(User interface change data)
[Start of Attachment]
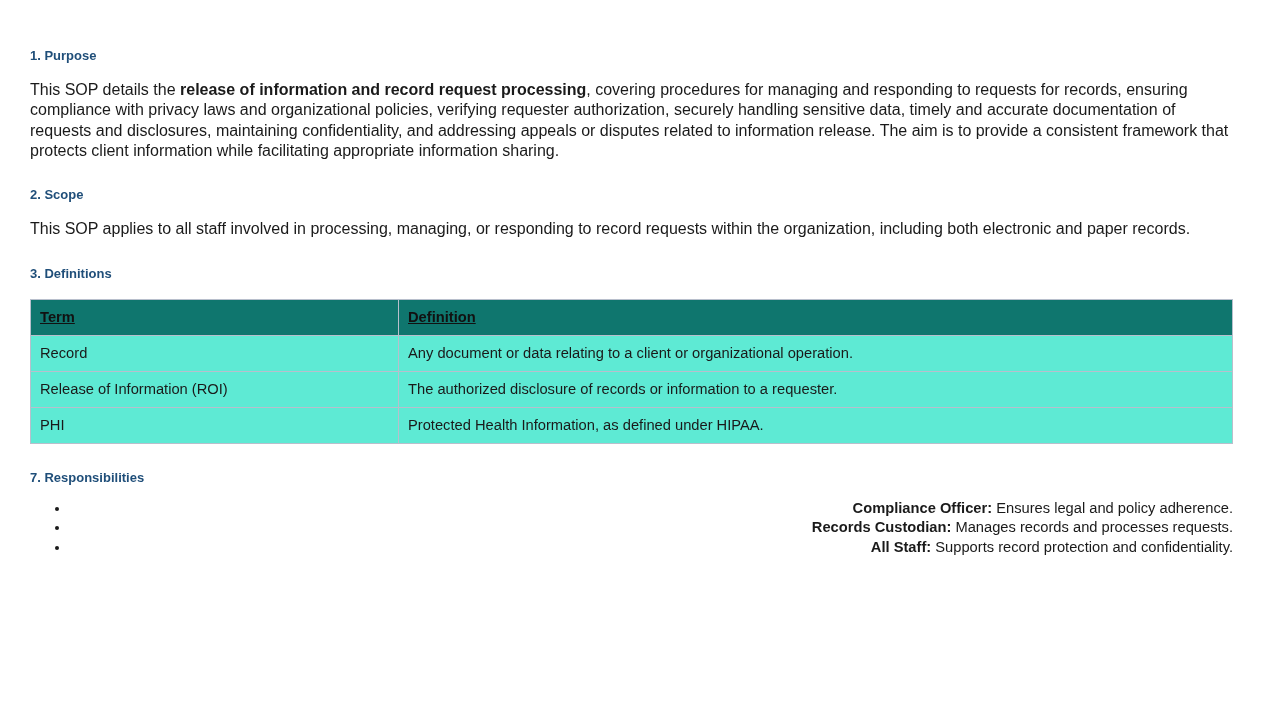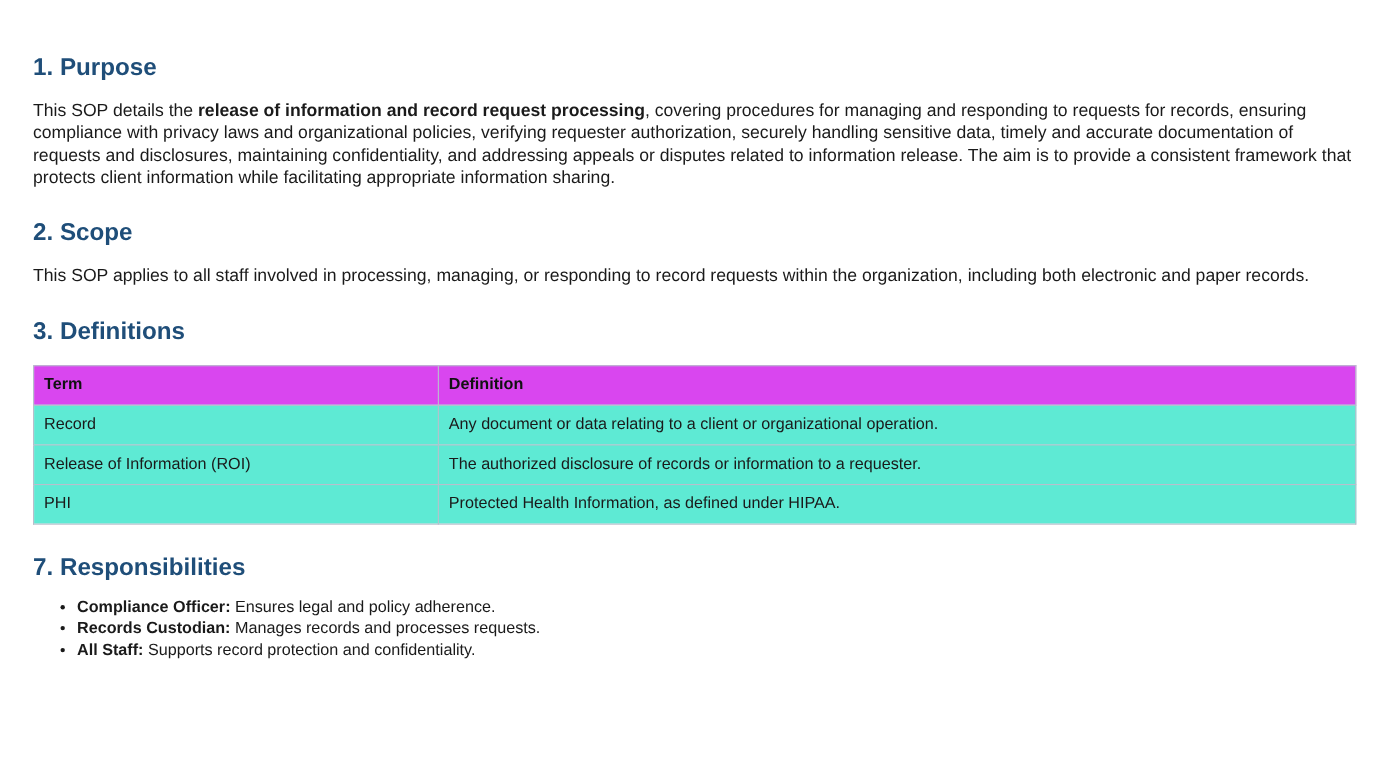--- a/index.html
+++ b/index.html
@@ -30,7 +30,7 @@
   }
   h2.section-heading {
     color: #1f4e79;
-    font-size: 22px;
+    font-size: 13px;
     font-weight: bold;
     margin: 26px 0 0 0;
   }

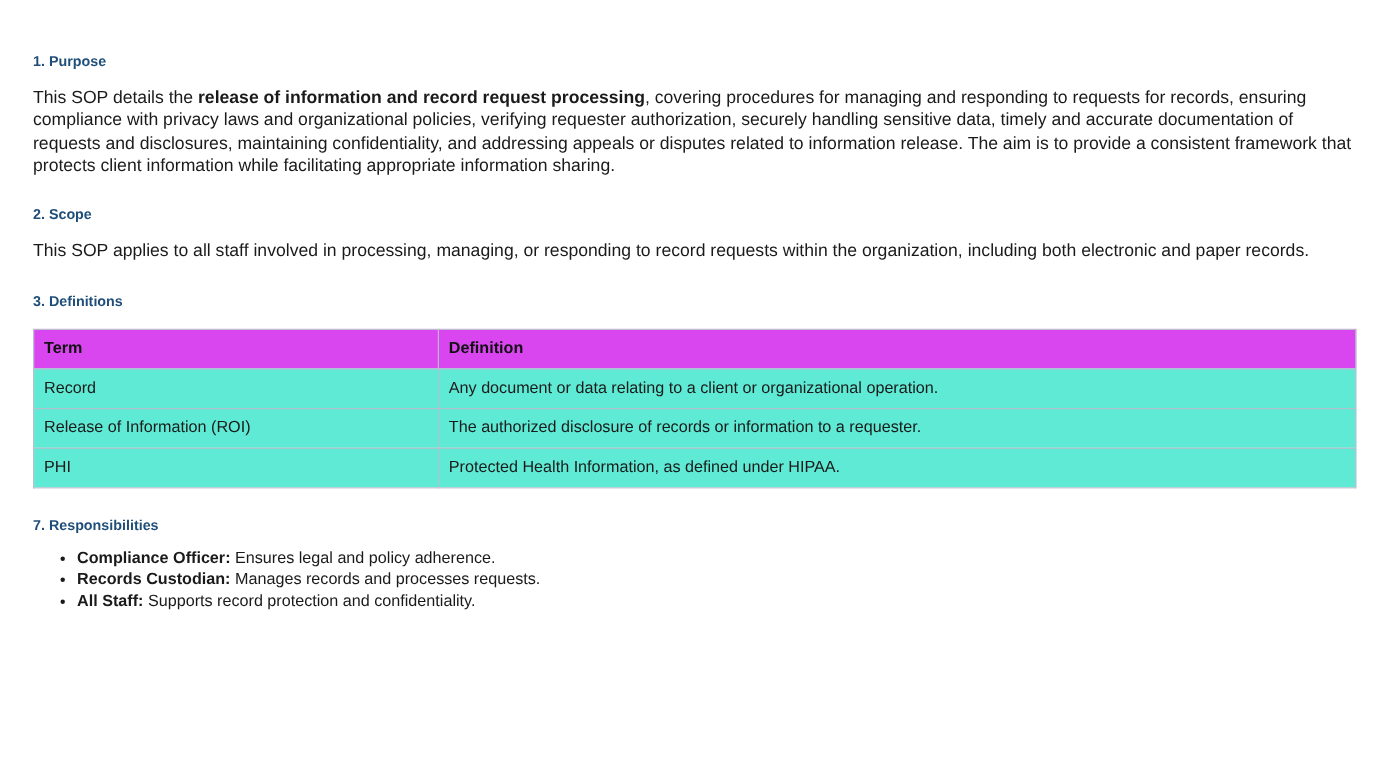--- a/index.html
+++ b/index.html
@@ -58,10 +58,11 @@
     vertical-align: middle;
   }
   table.def-table thead th {
-    background: #d946ef;
+    background: #0f766e;
     font-weight: bold;
     color: #111111;
     height: 17px;
+    text-decoration: underline;
   }
   table.def-table tbody td {
     background: #5eead4;

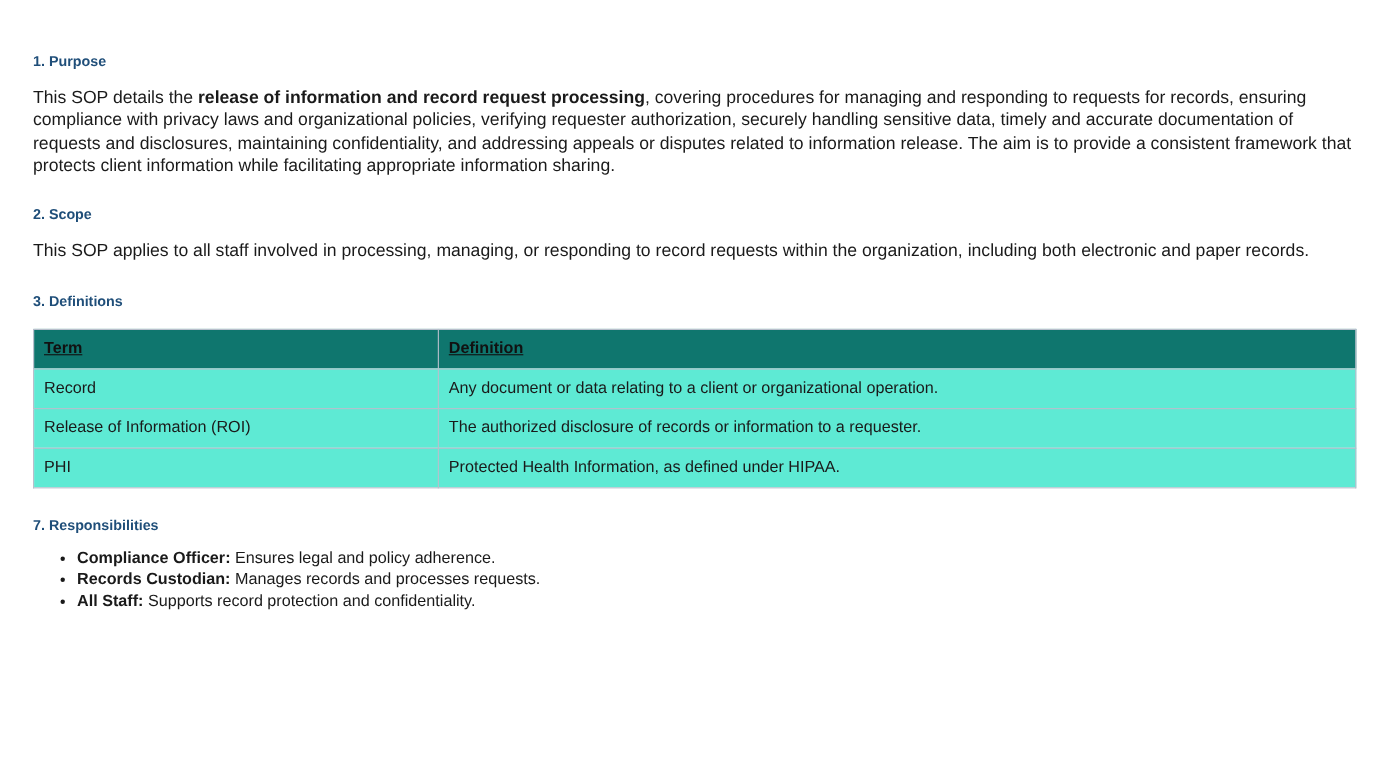--- a/index.html
+++ b/index.html
@@ -77,6 +77,7 @@
     padding-left: 40px;
     font-size: 14.7px;
     line-height: 1.27;
+    text-align: right;
   }
   ul.resp-list li {
     margin: 0 0 1px 0;

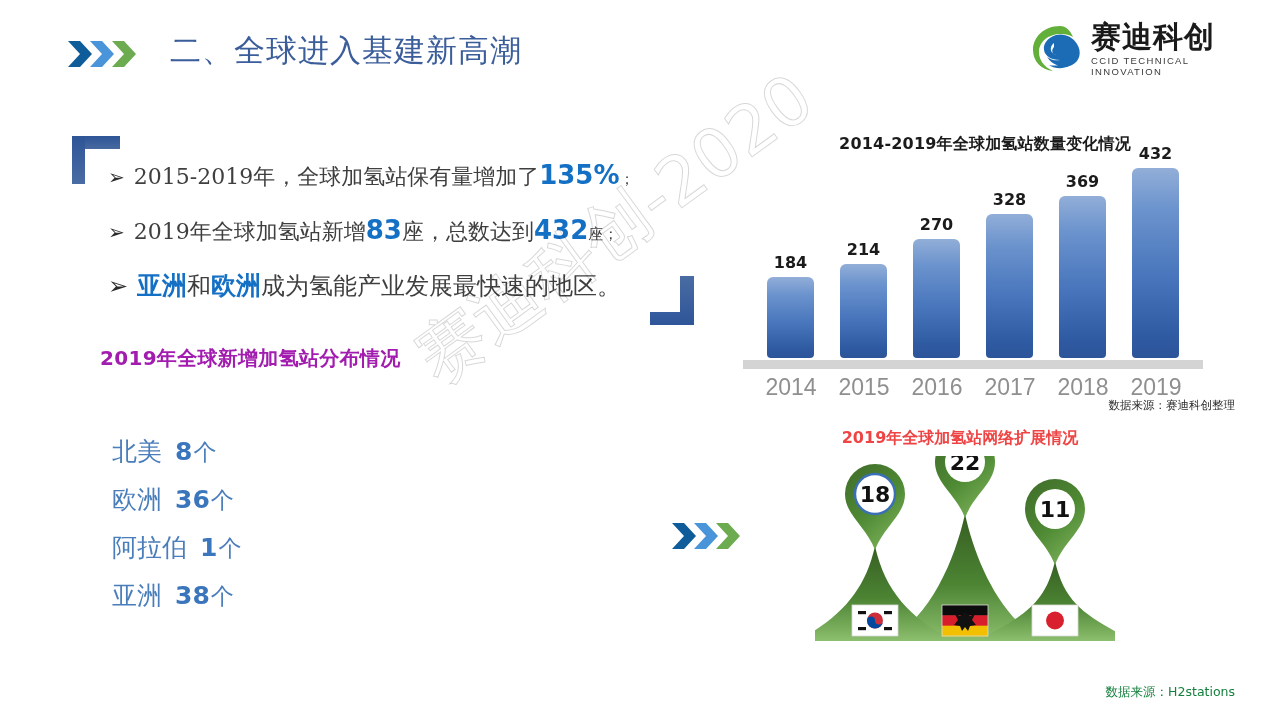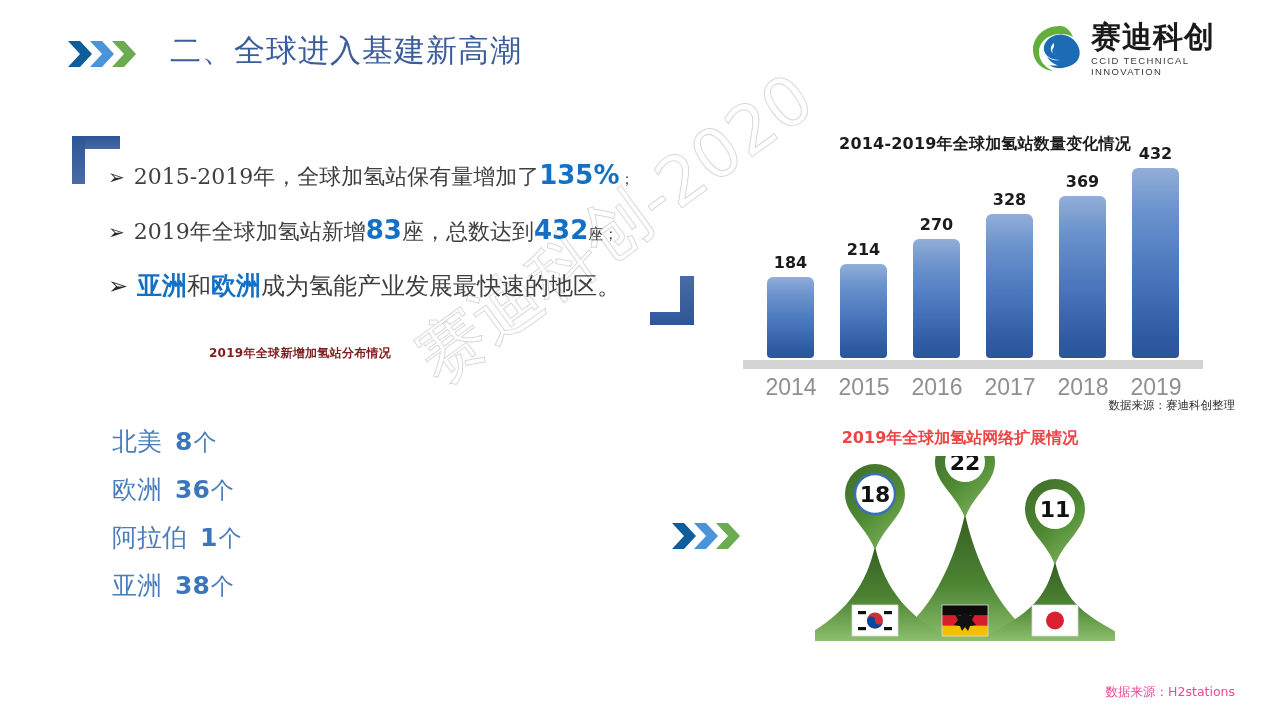--- a/index.html
+++ b/index.html
@@ -143,10 +143,10 @@
   #region-chart { position: absolute; left: 100px; top: 345px; width: 420px; }
   #region-chart-title {
     font-family: "DejaVu Sans", "Liberation Sans", sans-serif;
-    font-size: 12px;
-    font-weight: 700;
-    color: #7f1d1d;
-    text-align: center;
+    font-size: 20px;
+    font-weight: 700;
+    color: #a21caf;
+    text-align: left;
     width: 400px;
     letter-spacing: 0.3px;
   }

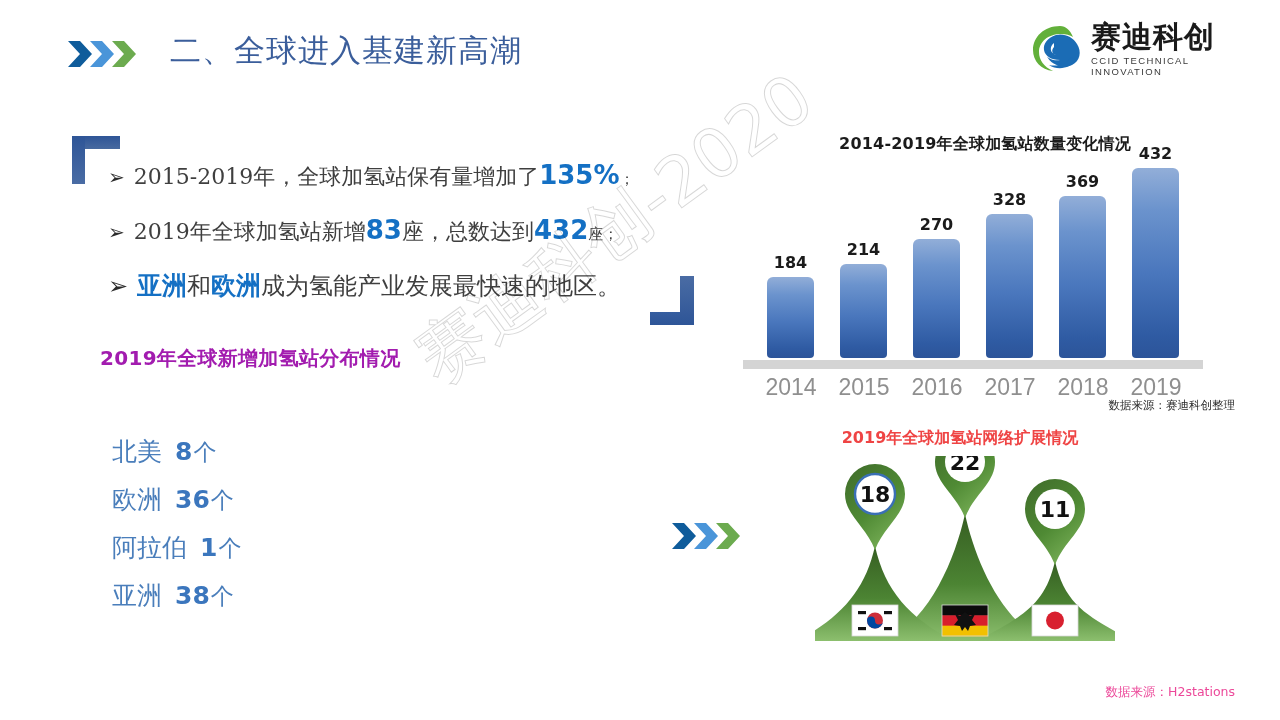--- a/index.html
+++ b/index.html
@@ -277,7 +277,7 @@
     padding-right: 6px;
     font-family: "DejaVu Sans", "Liberation Sans", sans-serif;
     font-size: 12.5px;
-    color: #ec4899;
+    color: #15803d;
   }
 </style>
 </head>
[End of Attachment]
- WHAT YOU NEED TO DO -
Reprint all the data above verbatim, excluding pictures.

- RESULT BELOW -
--- a/index.html
+++ b/index.html
@@ -30,7 +30,7 @@
   }
   h2.section-heading {
     color: #1f4e79;
-    font-size: 22px;
+    font-size: 13px;
     font-weight: bold;
     margin: 26px 0 0 0;
   }

--- a/index.html
+++ b/index.html
@@ -58,10 +58,11 @@
     vertical-align: middle;
   }
   table.def-table thead th {
-    background: #d946ef;
+    background: #0f766e;
     font-weight: bold;
     color: #111111;
     height: 17px;
+    text-decoration: underline;
   }
   table.def-table tbody td {
     background: #5eead4;

--- a/index.html
+++ b/index.html
@@ -77,6 +77,7 @@
     padding-left: 40px;
     font-size: 14.7px;
     line-height: 1.27;
+    text-align: right;
   }
   ul.resp-list li {
     margin: 0 0 1px 0;

--- a/index.html
+++ b/index.html
@@ -143,10 +143,10 @@
   #region-chart { position: absolute; left: 100px; top: 345px; width: 420px; }
   #region-chart-title {
     font-family: "DejaVu Sans", "Liberation Sans", sans-serif;
-    font-size: 12px;
-    font-weight: 700;
-    color: #7f1d1d;
-    text-align: center;
+    font-size: 20px;
+    font-weight: 700;
+    color: #a21caf;
+    text-align: left;
     width: 400px;
     letter-spacing: 0.3px;
   }

--- a/index.html
+++ b/index.html
@@ -277,7 +277,7 @@
     padding-right: 6px;
     font-family: "DejaVu Sans", "Liberation Sans", sans-serif;
     font-size: 12.5px;
-    color: #ec4899;
+    color: #15803d;
   }
 </style>
 </head>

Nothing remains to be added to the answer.